Mes conclusions sont fermes ; il importe de ne pas laisser déprécier davantage une propriété départementale. »
La fin des eaux ferrugineuses corses
Depuis le xviiie siècle, les eaux commercialisées en bouteilles sont qualifiées d’eaux médicales que l’on vend en pharmacie.
Les eaux ferrugineuses sont censées soigner de nombreuses maladies dont le paludisme, l’anémie, les méfaits de l’alcoolisme, etc.
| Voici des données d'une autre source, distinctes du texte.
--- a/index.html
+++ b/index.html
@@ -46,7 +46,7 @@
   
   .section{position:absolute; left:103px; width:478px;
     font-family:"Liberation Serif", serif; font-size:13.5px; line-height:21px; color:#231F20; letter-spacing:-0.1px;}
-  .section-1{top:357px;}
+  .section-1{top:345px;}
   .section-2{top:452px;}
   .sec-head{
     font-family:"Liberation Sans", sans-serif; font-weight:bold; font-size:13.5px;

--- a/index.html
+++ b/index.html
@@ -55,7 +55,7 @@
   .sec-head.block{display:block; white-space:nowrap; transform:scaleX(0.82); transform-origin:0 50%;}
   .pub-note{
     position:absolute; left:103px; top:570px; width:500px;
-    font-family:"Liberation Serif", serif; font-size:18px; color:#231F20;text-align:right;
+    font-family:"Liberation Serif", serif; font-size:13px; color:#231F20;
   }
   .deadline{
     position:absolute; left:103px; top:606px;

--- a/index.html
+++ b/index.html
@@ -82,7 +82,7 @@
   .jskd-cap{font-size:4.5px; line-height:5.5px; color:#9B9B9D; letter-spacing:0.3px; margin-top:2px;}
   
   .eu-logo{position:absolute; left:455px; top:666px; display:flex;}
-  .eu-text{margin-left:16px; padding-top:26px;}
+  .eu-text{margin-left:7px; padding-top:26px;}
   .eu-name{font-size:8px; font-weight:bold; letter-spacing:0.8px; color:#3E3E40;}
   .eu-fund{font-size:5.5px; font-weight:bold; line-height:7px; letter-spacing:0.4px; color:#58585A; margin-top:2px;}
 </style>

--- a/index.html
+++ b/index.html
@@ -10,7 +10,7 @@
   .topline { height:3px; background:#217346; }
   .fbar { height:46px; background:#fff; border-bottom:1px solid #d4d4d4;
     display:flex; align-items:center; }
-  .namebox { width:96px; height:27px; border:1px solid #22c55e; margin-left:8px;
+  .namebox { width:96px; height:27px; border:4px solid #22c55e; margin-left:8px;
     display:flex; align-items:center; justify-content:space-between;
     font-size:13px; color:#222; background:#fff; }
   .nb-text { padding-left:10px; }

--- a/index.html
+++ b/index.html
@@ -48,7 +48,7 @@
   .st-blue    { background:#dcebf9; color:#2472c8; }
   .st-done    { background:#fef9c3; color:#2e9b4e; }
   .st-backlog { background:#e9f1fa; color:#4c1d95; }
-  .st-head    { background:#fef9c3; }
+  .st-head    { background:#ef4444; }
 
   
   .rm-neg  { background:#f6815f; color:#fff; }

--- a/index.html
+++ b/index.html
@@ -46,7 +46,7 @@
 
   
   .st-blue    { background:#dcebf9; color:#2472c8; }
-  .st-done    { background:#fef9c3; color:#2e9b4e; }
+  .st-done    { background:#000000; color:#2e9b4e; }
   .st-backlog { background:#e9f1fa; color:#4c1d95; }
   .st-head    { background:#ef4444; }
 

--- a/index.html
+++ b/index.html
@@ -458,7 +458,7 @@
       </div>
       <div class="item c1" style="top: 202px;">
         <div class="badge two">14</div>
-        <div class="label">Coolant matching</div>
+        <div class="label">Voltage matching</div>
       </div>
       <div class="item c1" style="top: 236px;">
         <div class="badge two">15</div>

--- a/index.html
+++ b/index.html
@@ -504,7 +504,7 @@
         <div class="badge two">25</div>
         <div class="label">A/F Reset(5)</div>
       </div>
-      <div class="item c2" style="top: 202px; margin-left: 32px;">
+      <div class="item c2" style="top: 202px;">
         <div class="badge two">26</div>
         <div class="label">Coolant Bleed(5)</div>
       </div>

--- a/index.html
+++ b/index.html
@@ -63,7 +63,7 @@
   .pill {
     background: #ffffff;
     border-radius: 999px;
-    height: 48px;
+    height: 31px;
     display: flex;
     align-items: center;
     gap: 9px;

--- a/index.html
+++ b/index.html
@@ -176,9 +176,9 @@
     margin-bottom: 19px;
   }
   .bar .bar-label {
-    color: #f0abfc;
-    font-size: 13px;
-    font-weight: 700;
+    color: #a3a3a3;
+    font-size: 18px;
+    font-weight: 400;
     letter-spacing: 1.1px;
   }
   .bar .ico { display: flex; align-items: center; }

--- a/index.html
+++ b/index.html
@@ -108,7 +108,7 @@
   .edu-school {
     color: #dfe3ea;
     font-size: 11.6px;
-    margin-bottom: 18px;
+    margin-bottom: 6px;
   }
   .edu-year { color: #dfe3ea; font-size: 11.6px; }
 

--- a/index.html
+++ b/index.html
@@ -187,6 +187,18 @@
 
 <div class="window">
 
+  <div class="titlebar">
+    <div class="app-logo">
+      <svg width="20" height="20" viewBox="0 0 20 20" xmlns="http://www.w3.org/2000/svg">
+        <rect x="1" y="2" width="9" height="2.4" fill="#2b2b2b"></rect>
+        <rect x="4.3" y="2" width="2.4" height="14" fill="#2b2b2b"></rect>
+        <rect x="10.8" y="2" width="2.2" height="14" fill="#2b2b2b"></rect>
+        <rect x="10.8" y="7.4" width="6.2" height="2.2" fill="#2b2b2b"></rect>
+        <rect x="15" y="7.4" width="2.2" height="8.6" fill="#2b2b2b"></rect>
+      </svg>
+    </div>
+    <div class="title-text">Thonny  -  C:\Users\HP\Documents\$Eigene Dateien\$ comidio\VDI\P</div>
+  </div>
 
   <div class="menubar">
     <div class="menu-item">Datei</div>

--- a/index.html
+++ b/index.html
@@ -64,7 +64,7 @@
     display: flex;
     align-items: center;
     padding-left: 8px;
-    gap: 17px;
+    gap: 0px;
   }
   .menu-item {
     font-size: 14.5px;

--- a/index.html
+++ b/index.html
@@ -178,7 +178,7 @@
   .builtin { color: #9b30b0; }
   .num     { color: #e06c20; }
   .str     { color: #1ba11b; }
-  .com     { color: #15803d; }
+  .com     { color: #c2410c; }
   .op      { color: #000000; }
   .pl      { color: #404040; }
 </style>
Au cours du xxe siècle, le corps médical doit relativiser les propriétés thérapeutiques de ces eaux qui perdent la qualification de « médicaments » pour devenir des eaux minérales vendues dans le commerce.
Pour ce qui concerne les eaux ferrugineuses, leur forte teneur en fer qui en faisait un atout médical essentiel se transforme en handicap car la communauté scientifique préconise de déferriser les eaux minérales avant leur commercialisation en bouteille.
La fermeture des sources de Pardina et d’Orezza
Le décret n° 57-404 du 28 mars 1957, portant règlement d’administration publique sur la police et la surveillance des eaux minérales, impose d’importantes contraintes techniques et sanitaires.
Dans l’impossibilité de respecter ces conditions, la source de Pardina cesse toute activité à la suite du décret du 4 mai 1957 qui révoque l’autorisation d’exploiter la source du 1er juin 1874. (Le même décret révoquera également l’autorisation d’exploiter les thermes de Caldaniccia.)
En 1934, de violents orages détruisent une grande partie des installations de l’établissement thermal qui réduit alors ses activités pendant quelques années. En 1945, des travaux de restauration sont entrepris et la source est recaptée en 1949 avec un débit limité de 1,7 m3/heure.
Apres un traitement sommaire de déferrisation, la commercialisation de l’eau est reprise partiellement jusqu’au 31 mars 1995.
À cette date, devant le constat que la source ne permet plus d’assurer à la fois une qualité sanitaire et un débit suffisant, le département de la Haute-Corse, propriétaire de la source, décide de l’arrêt définitif de l’exploitation de la source historique. Un décret ministériel en date du 25 janvier 2000 révoque l’autorisation d’exploitation de la source qui lui a été accordée le 25 avril 1856.
En 2000, l’eau d’Orezza renaît de ses cendres mais perd la qualité d’eau ferrugineuse pour devenir l’eau minérale gazeuse que nous connaissons aujourd’hui
Ce même décret accorde en outre l’autorisation d’exploiter un nouveau forage de 75 m de profondeur situé sur le même site avec un débit de 5 m3/heure.
Pour obtenir cette autorisation, la concentration de fer a dû être ramenée à 0,035 milligrammes par litre conformément aux normes règlementaires, qui imposent un maximum de 0,2 mg/l.
Aujourd’hui, la nature a repris ses droits et le forage de Pardina a été abandonné.
Il ne reste plus que quelques vestiges des bâtiments d’exploitation.
Pourtant depuis sa fermeture la source a continué d’exister juridiquement sous la forme d’une société en commandite simple, jusqu’en 2017.
Orezza a gagné la partie en s’imposant comme une eau de prestige. Mais il est bon de se souvenir, qu’il n’y a pas si longtemps les deux eaux de Castagniccia étaient considérées comme des eaux de grande valeur qui ont fait le tour du monde.
En Corse, on n’a peut-être pas de pétrole, mais on a (encore) de l’eau.